_WHAT IS REQUIRED:_
If a line below falls between the line with "(1113, 334) none" and the line with "[380,125,458,138] [327,146,508,159] [327,167,532,180]", or is one of those two, output it exactly; output nothing else and no pictures.

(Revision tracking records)
---*---
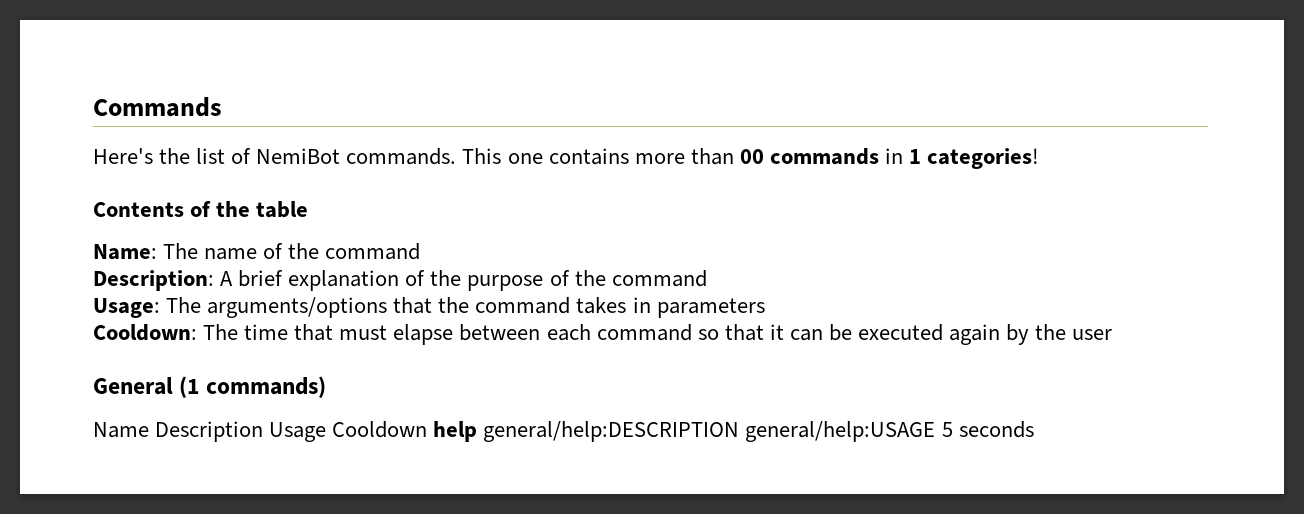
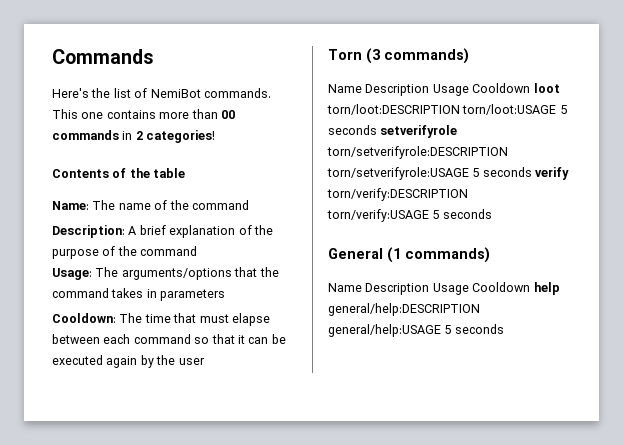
[909,149,922,164] 1 -> [135,131,143,140] 2
(1113, 334) none -> [328,48,469,64] [328,83,560,96] [327,104,567,115] [328,125,458,138] [327,146,508,159] [327,167,570,180] [327,188,468,201] [327,209,492,222] // Torn (3 commands) // Name Description Usage Cooldown loot torn/loot:DESCRIPTION torn/loot:USAGE 5 seconds setverifyrole torn/setverifyrole:DESCRIPTION torn/setverifyrole:USAGE 5 seconds verify torn/verify:DESCRIPTION torn/verify:USAGE 5 seconds

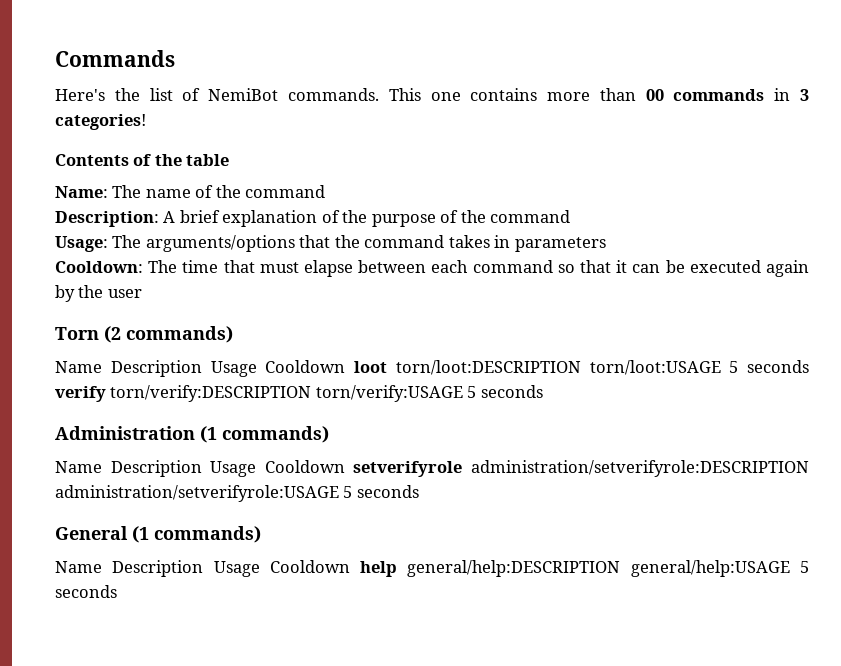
[135,131,143,140] 2 -> [800,89,810,101] 3
[366,48,380,64] (3 -> [104,326,121,343] (2
[380,125,458,138] [327,146,508,159] [327,167,532,180] setverifyrole torn/setverifyrole:DESCRIPTION torn/setverifyrole:USAGE 5 seconds -> (809, 366) none
(492, 214) none -> [55,426,329,443] [55,460,809,477] [55,485,419,502] // Administration (1 commands) // Name Description Usage Cooldown setverifyrole administration/setverifyrole:DESCRIPTION administration/setverifyrole:USAGE 5 seconds

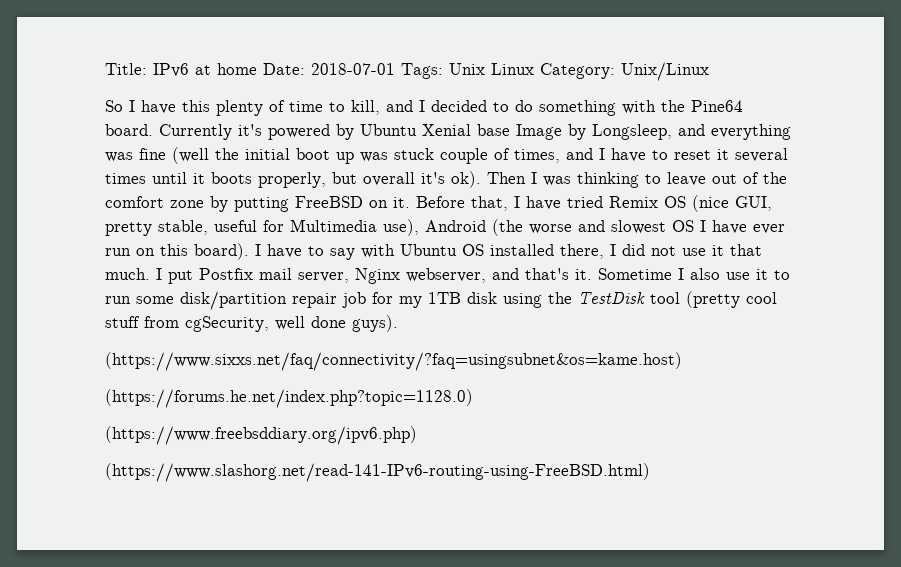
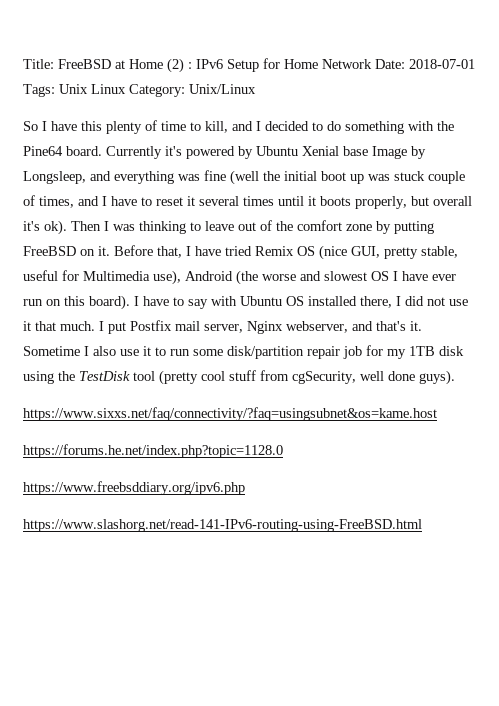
[153,63,257,77] IPv6 at home -> [58,58,372,73] FreeBSD at Home (2) : IPv6 Setup for Home Network
[105,352,682,371] [105,389,473,408] [105,426,417,445] [105,463,650,482] (https://www.sixxs.net/faq/connectivity/?faq=usingsubnet&os=kame.host) // (https://forums.he.net/index.php?topic=1128.0) // (https://www.freebsddiary.org/ipv6.php) // (https://www.slashorg.net/read-141-IPv6-routing-using-FreeBSD.html) -> [23,407,437,421] [23,444,283,458] [23,481,245,495] [23,519,422,532] https://www.sixxs.net/faq/connectivity/?faq=usingsubnet&os=kame.host // https://forums.he.net/index.php?topic=1128.0 // https://www.freebsddiary.org/ipv6.php // https://www.slashorg.net/read-141-IPv6-routing-using-FreeBSD.html

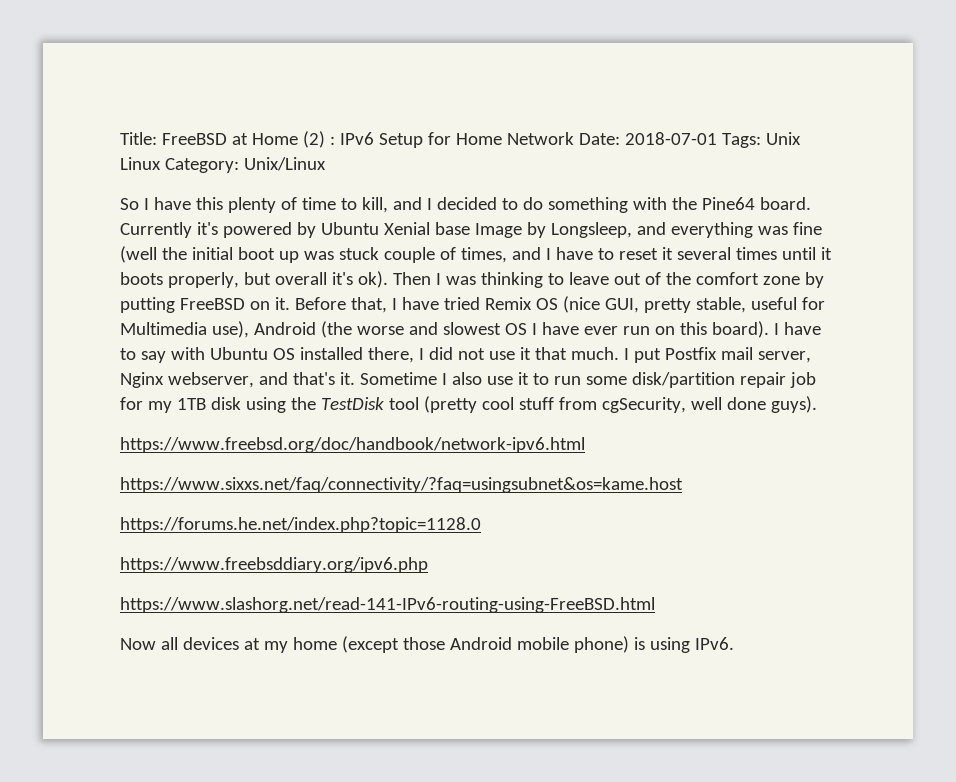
(455, 377) none -> [120,437,585,453] // https://www.freebsd.org/doc/handbook/network-ipv6.html
(422, 525) none -> [120,636,734,653] // Now all devices at my home (except those Android mobile phone) is using IPv6.

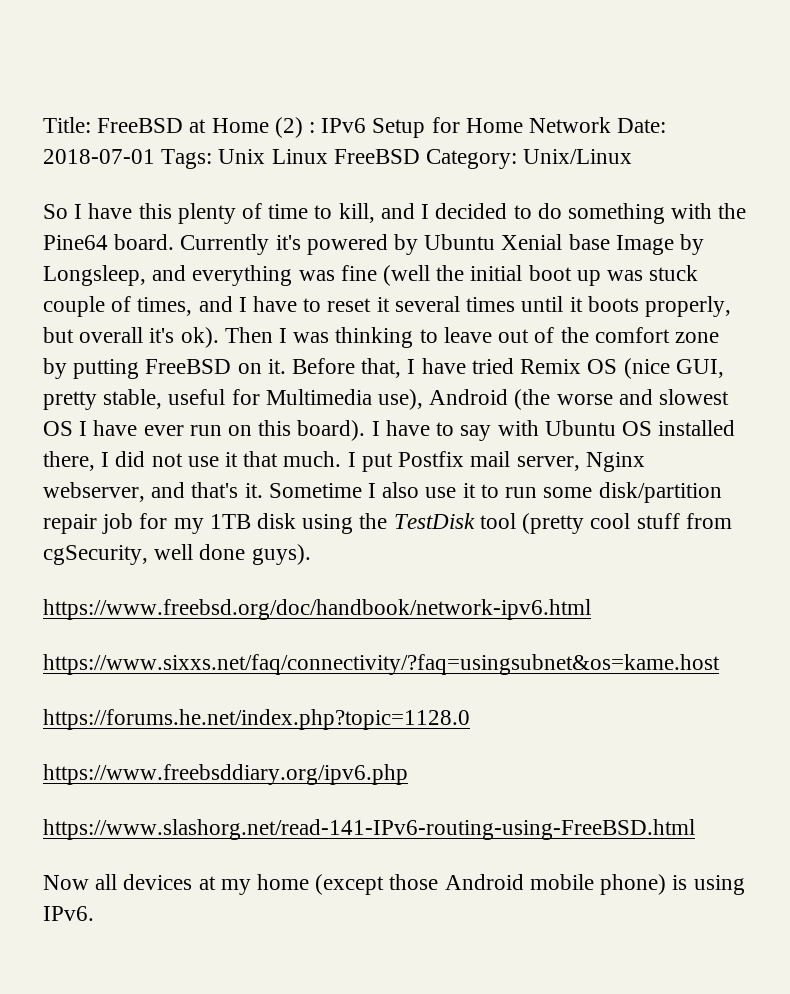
(161, 163) none -> [333,149,420,164] FreeBSD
---*---
_EXPECTED ANSWER:_
(1113, 334) none -> [328,48,469,64] [328,83,560,96] [327,104,567,115] [328,125,458,138] [327,146,508,159] [327,167,570,180] [327,188,468,201] [327,209,492,222] // Torn (3 commands) // Name Description Usage Cooldown loot torn/loot:DESCRIPTION torn/loot:USAGE 5 seconds setverifyrole torn/setverifyrole:DESCRIPTION torn/setverifyrole:USAGE 5 seconds verify torn/verify:DESCRIPTION torn/verify:USAGE 5 seconds

[135,131,143,140] 2 -> [800,89,810,101] 3
[366,48,380,64] (3 -> [104,326,121,343] (2
[380,125,458,138] [327,146,508,159] [327,167,532,180] setverifyrole torn/setverifyrole:DESCRIPTION torn/setverifyrole:USAGE 5 seconds -> (809, 366) none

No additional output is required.